Le médicament antidiabétique du laboratoire Servier, indûment prescrit comme coupe-faim, est tenu pour responsable de centaines de morts.
C’est la conclusion d’un procès en appel qui a duré six mois. Le groupe Servier, qui a commercialisé le Mediator, médicament utilisé comme coupe-faim accusé d’avoir provoqué de graves lésions cardio-vasculaires, a été condamné mercredi 20 décembre en appel à une amende totale de plus de 9 millions d’euros et à rembourser plus de 415 millions d’euros aux organismes de Sécurité sociale et aux mutuelles.
Le groupe pharmaceutique a été reconnu coupable de tous les délits qui lui étaient reprochés, dont ceux d’escroquerie et d’obtention indue de mise sur le marché, pour lesquels il avait été relaxé en première instance. La cour d’appel a confirmé la culpabilité de Servier pour les délits de tromperie aggravée et d’homicides et blessures involontaires.
Les six sociétés composant le groupe Servier ont été condamnées, au total, à des peines d’amendes de 9,173 millions d’euros.
Jean-Philippe Seta, ex-bras droit du tout-puissant fondateur du groupe, Jacques Servier (mort en 2014), et seule personne physique prévenue au procès en appel, a été condamné à quatre ans de prison, dont un an ferme, à accomplir sous bracelet électronique et à un total de près de 90 000 euros d’amende.

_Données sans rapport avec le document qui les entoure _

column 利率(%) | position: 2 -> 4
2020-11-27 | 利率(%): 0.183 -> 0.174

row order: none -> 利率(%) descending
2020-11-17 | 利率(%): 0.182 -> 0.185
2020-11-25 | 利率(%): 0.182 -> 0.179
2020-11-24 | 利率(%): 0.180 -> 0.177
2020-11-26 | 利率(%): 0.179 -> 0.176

La cour n’a pas suivi les réquisitions du parquet, qui demandait la confiscation des bénéfices de Servier lié au Mediator, soit 182 millions d’euros, arguant que cela risquait « de mettre en péril le groupe ».
S’agissant des caisses d’assurance-maladie et des mutuelles, la cour a condamné Servier à leur verser la somme de plus de 415 millions d’euros au titre du préjudice financier, plus de 1 million d’euros au titre du préjudice de désorganisation et plus de 5 millions d’euros en frais de procédure.
« C’est une immense victoire pour les victimes que je représente et que je défends depuis la première plainte, de novembre 2010 », a commenté Charles-Joseph Oudin, un des avocats des plus de 7 000 parties civiles.
Lors de la présentation en détail du jugement, le président de la cour, Olivier Géron, a relevé que le laboratoire avait « privilégié son intérêt financier sur l’intérêt des patients ».
Le Mediator, commercialisé en 1976 pour le traitement du diabète, mais largement détourné comme coupe-faim, a été prescrit à quelque cinq millions de personnes. Il a été retiré du marché en 2009, après qu’un lien avec des lésions cardiaques et de l’hypertension artérielle pulmonaire a été établi par la pneumologue Irène Frachon. Il est tenu pour responsable de centaines de morts.
Au total, 7 650 personnes se sont constituées parties civiles au procès, la plupart dans le volet tromperie. Quelque 5 000 autres dossiers pour homicides ou blessures involontaires sont toujours à l’instruction au parquet de Paris, ouvrant la voie à un probable second procès Mediator dans les prochaines années.